L’audition du président du Bloc Libéral, Dr Faya Millimouno, et de ses partisans, Sâa Koundouno et madame Halimatou Baldé, s’est poursuivie ce mardi, 09 avril 2019, au Tribunal de Première Instance de Kaloum. Ils sont inculpés d’attroupement et de trouble à l’ordre public, a appris sur place Guineematin.com à travers un de ses reporters.

Pour la journée de ce mardi, les opposants étaient accompagnés par leurs avocats, Me Abdoul Kabélé Camara, ancien ministre et président du parti RGD, Me Salifou Béavogui. L’audition des inculpés a duré pendant plus de trois heures.

A la sortie du bureau du juge d’instruction, maitre Salifou Béavogui, membre du collectif des avocats de la défense, s’est dit révolté de se retrouver devant la justice avec un dossier qui n’en valait pas la peine. « Le collectif des avocats s’insurge avec la dernière énergie contre cette procédure qui n’en était pas une. En réalité, on n’avait pas besoin de judiciariser ce dossier. On n’avait pas besoin de faire de ce dossier, un dossier de procédure parce qu’en réalité, juridiquement, il n’y a aucune infraction. Nous constatons qu’à travers ce dossier, on est en train de violer toutes les règles qui gouvernent ou qui encadrent les libertés publiques dans notre pays », soutient-il.

Pour maitre Béa, la Constitution guinéenne a régulé la vie en société en son article 7. « Chacun est libre de s’exprimer, de manifester et de diffuser ses idées par la parole, par l’écrit et par l’image. Tout ce qui a été reproché à nos clients, c’est d’avoir fait un sit-in avec des images exprimant leur opinion sur la fin de la mandature des députés à l’assemblée nationale. Donc, il n’y a ni crime, ni délit, ni contravention en cela. C’est ce qui justifie notre révolte », précise l’avocat.
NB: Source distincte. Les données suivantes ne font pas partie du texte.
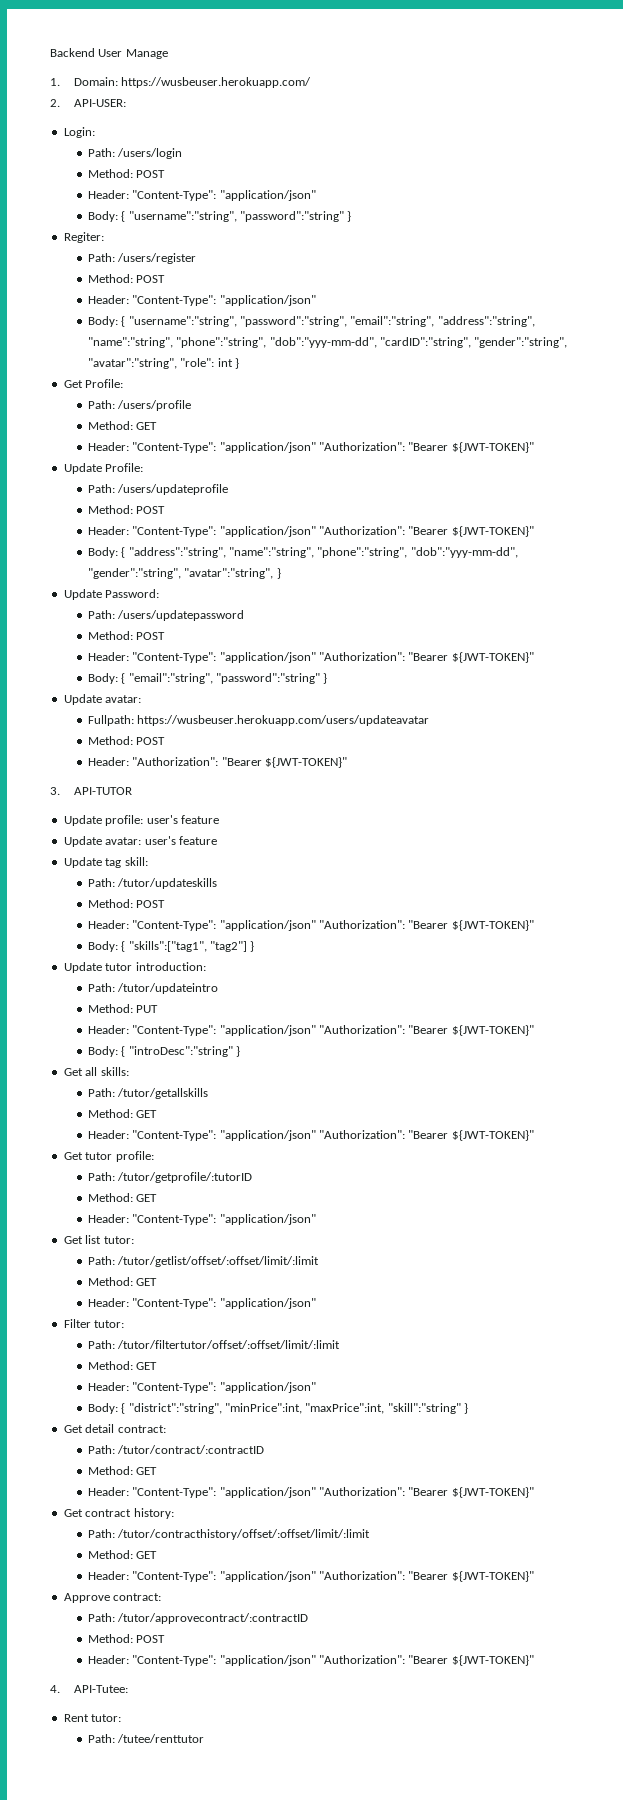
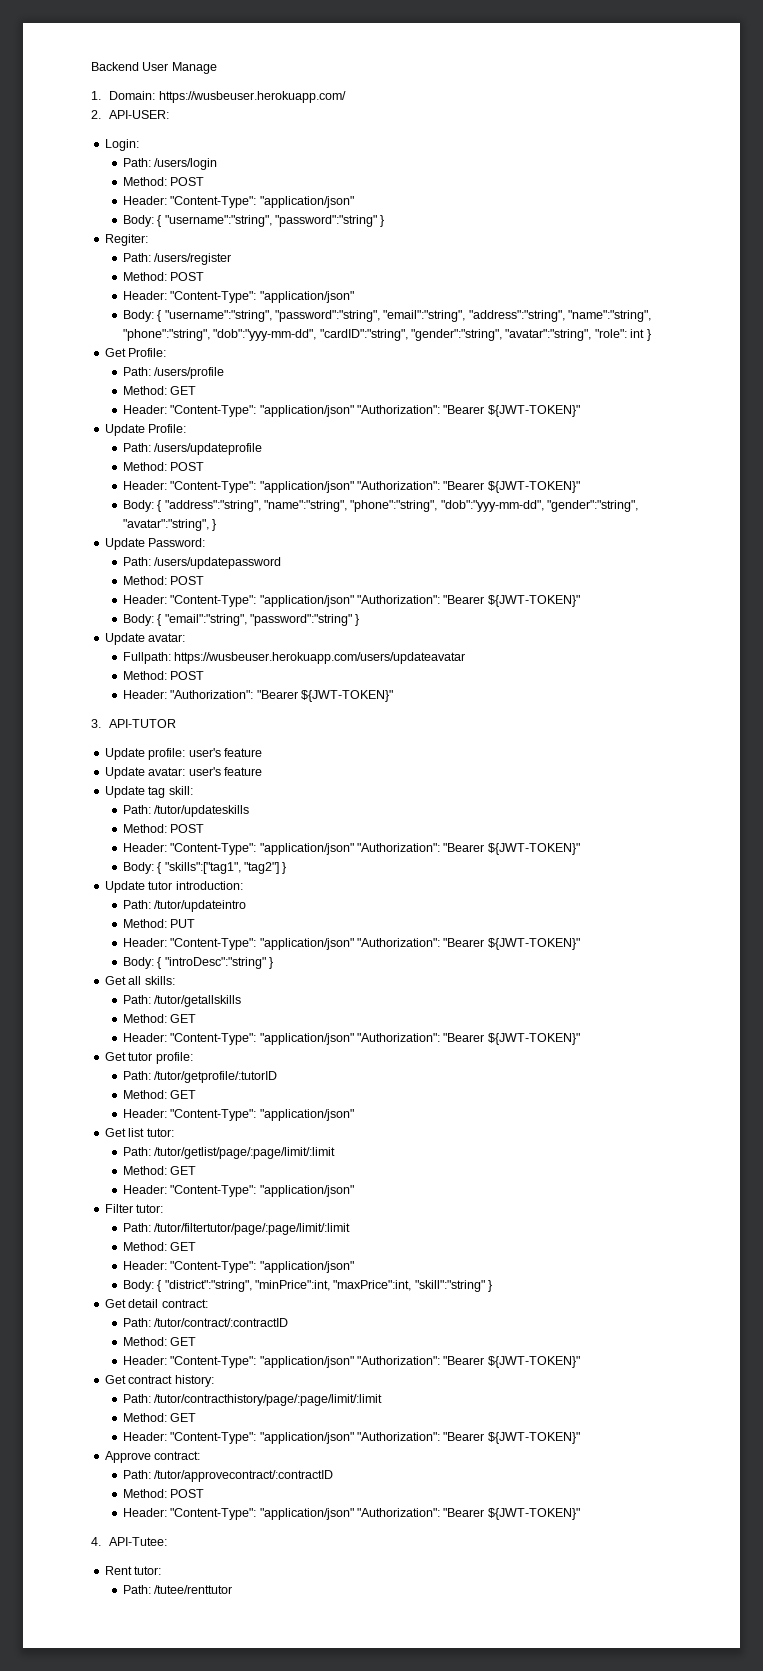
- Path: /tutor/getlist/offset/:offset/limit/:limit
+ Path: /tutor/getlist/page/:page/limit/:limit
- Path: /tutor/filtertutor/offset/:offset/limit/:limit
+ Path: /tutor/filtertutor/page/:page/limit/:limit
- Path: /tutor/contracthistory/offset/:offset/limit/:limit
+ Path: /tutor/contracthistory/page/:page/limit/:limit

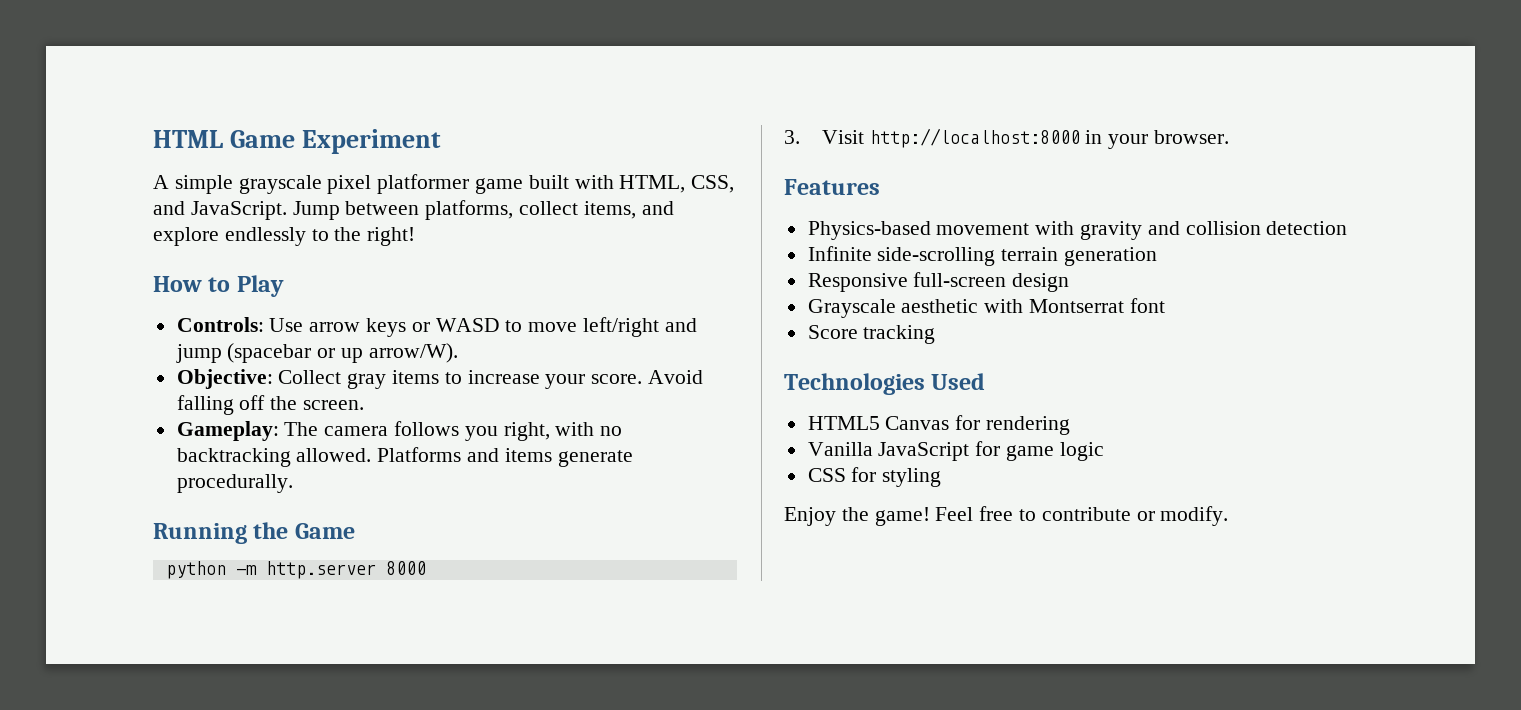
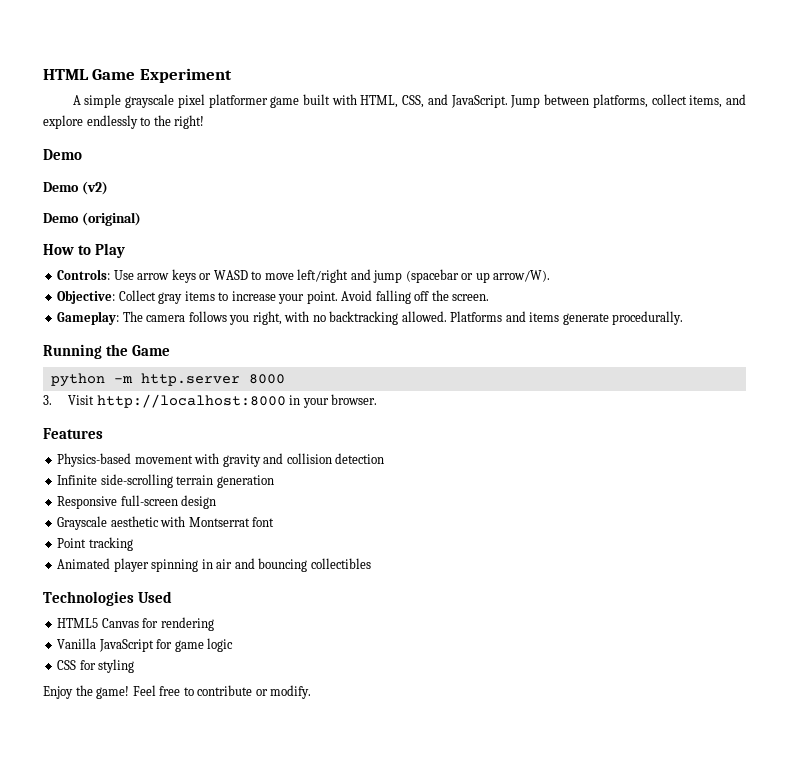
  Jump between platforms, collect items, and explore endlessly to the right!
+ Demo
+ Demo (v2)
+ Demo (original)
- Objective: Collect gray items to increase your score.
+ Objective: Collect gray items to increase your point.
- Score tracking
+ Point tracking
+ Animated player spinning in air and bouncing collectibles

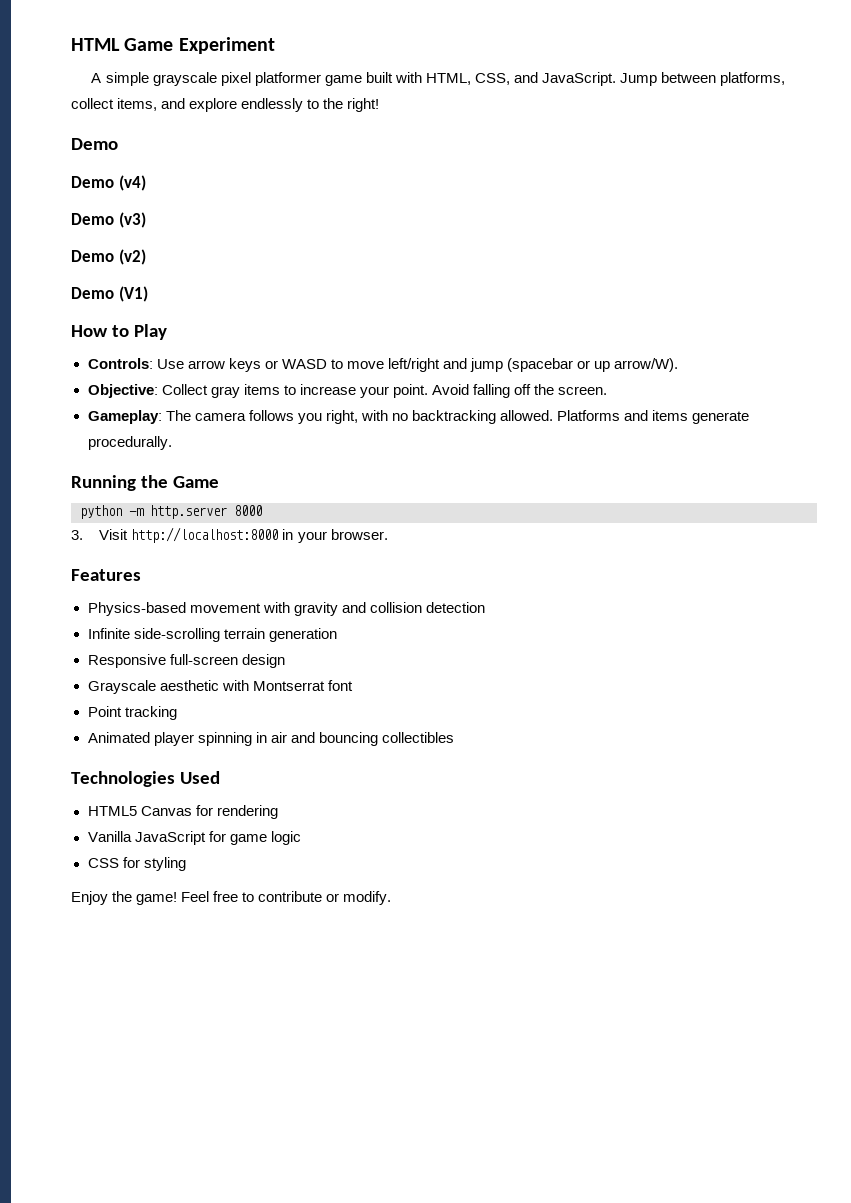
+ Demo (v4)
+ Demo (v3)
- Demo (original)
+ Demo (V1)

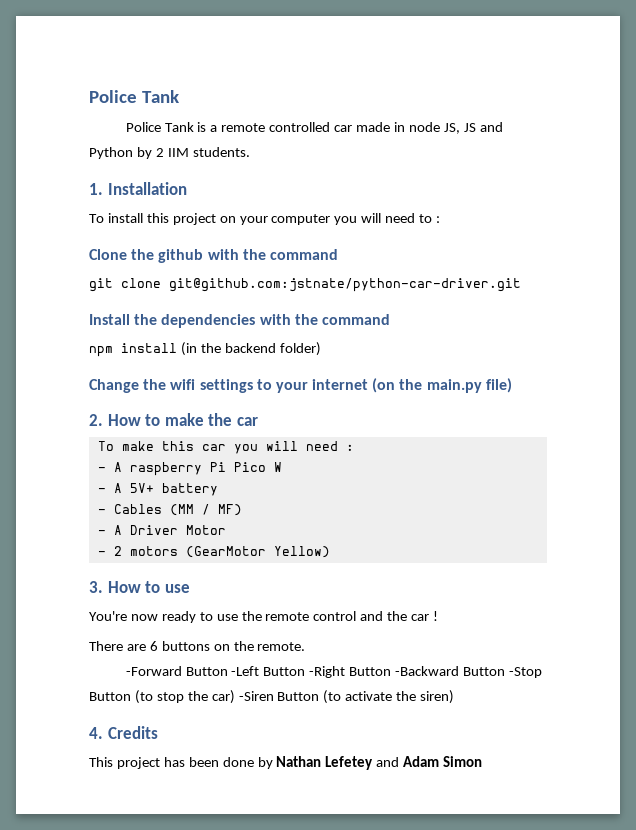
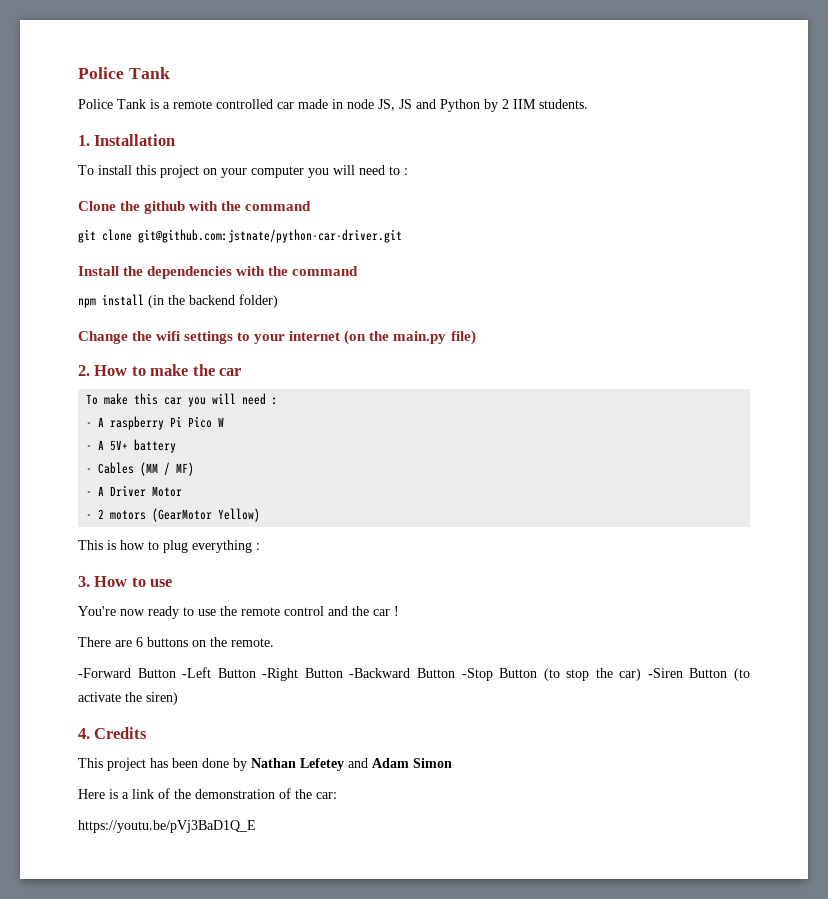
+ This is how to plug everything :
+ Here is a link of the demonstration of the car:
+ https://youtu.be/pVj3BaD1Q_E

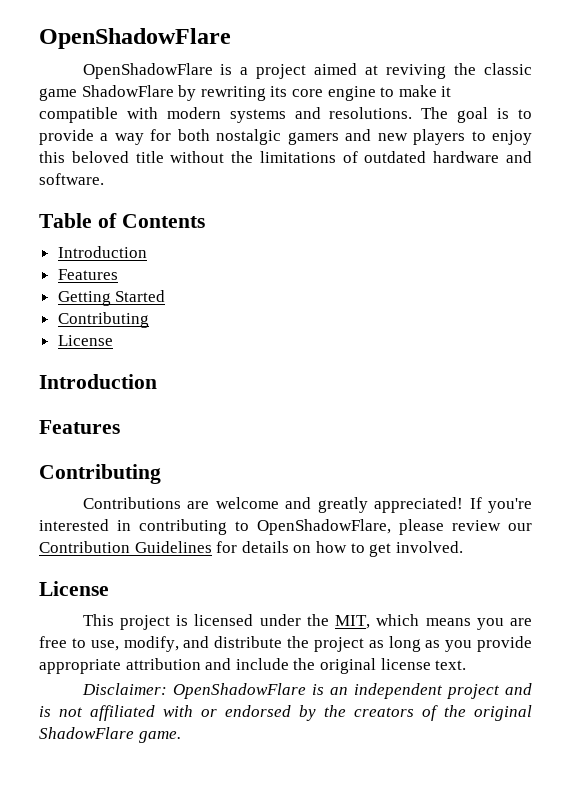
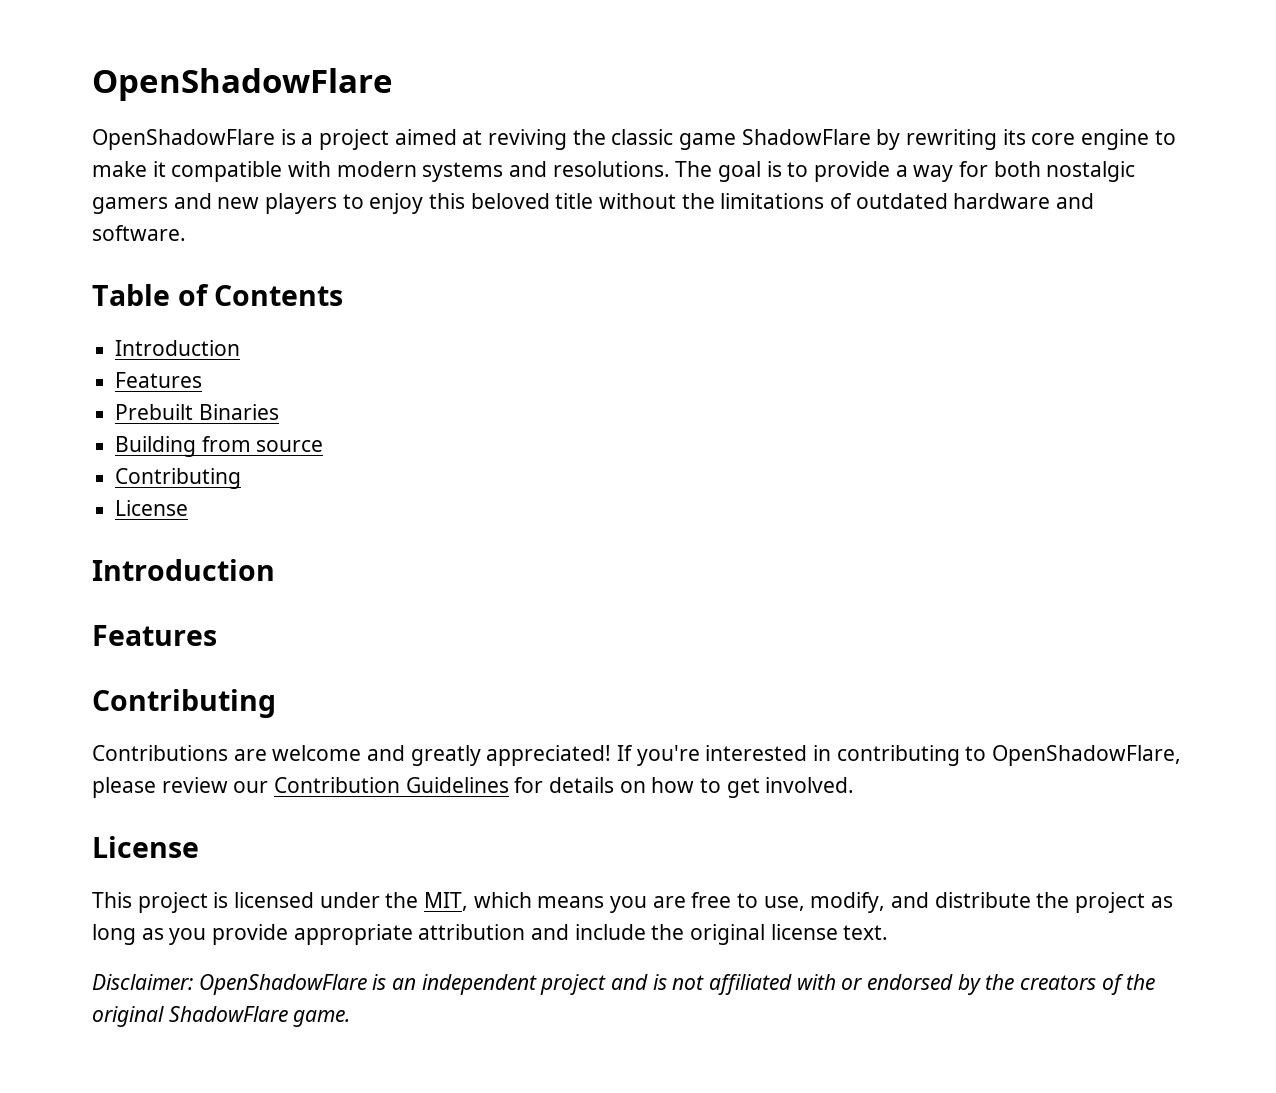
- Getting Started
+ Prebuilt Binaries
+ Building from source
Dans ce dossier, Me Salifou Béavogui pense avoir plutôt à faire à un dossier politique. « Nous pensons encore avoir entre nos mains un dossier beaucoup plus politique que judiciaire. Nous voulons que cela s’arrête. Il y a beaucoup d’autres choses à faire dans ce pays. La justice a beaucoup de choses à faire autre que des dossiers de ce genre. Des dossiers qui n’ont aucune espèce d’importance pour nous, si non que de continuer une fois de plus de saper les fondements de notre Etat de droit. »

D’ailleurs, l’avocat dénonce ce qu’il appelle le deux poids, deux mesures qui caractérise la justice guinéenne. Pour lui, ses clients qui ont manifesté leur opinion ne méritaient pas de se retrouver en justice. Au contraire, ce sont les agents de maintien d’ordre qui se sont permis de monter un tel dossier qui devraient être poursuivis pour entrave à la liberté d’opinion. « C’est à eux (les agents de maintien d’ordre : ndlr) qu’on devrait appliquer l’article 24 qui garanti l’exercice des libertés fondamentales ainsi que l’article 25 qui réprime l’entrave au droit de manifester. On a même renversé les choses. Mais, nous continuerons à nous battre pour le triomphe du droit dans notre pays », a-t-il promis.

Il faut rappeler que pour la journée de demain mercredi, 10 avril 2019, la cadence va continuer avec cette fois-ci Victor Kamano, Mamadou Adama Diallo et Aliou Traoré qui seront entendus par le juge d’instruction.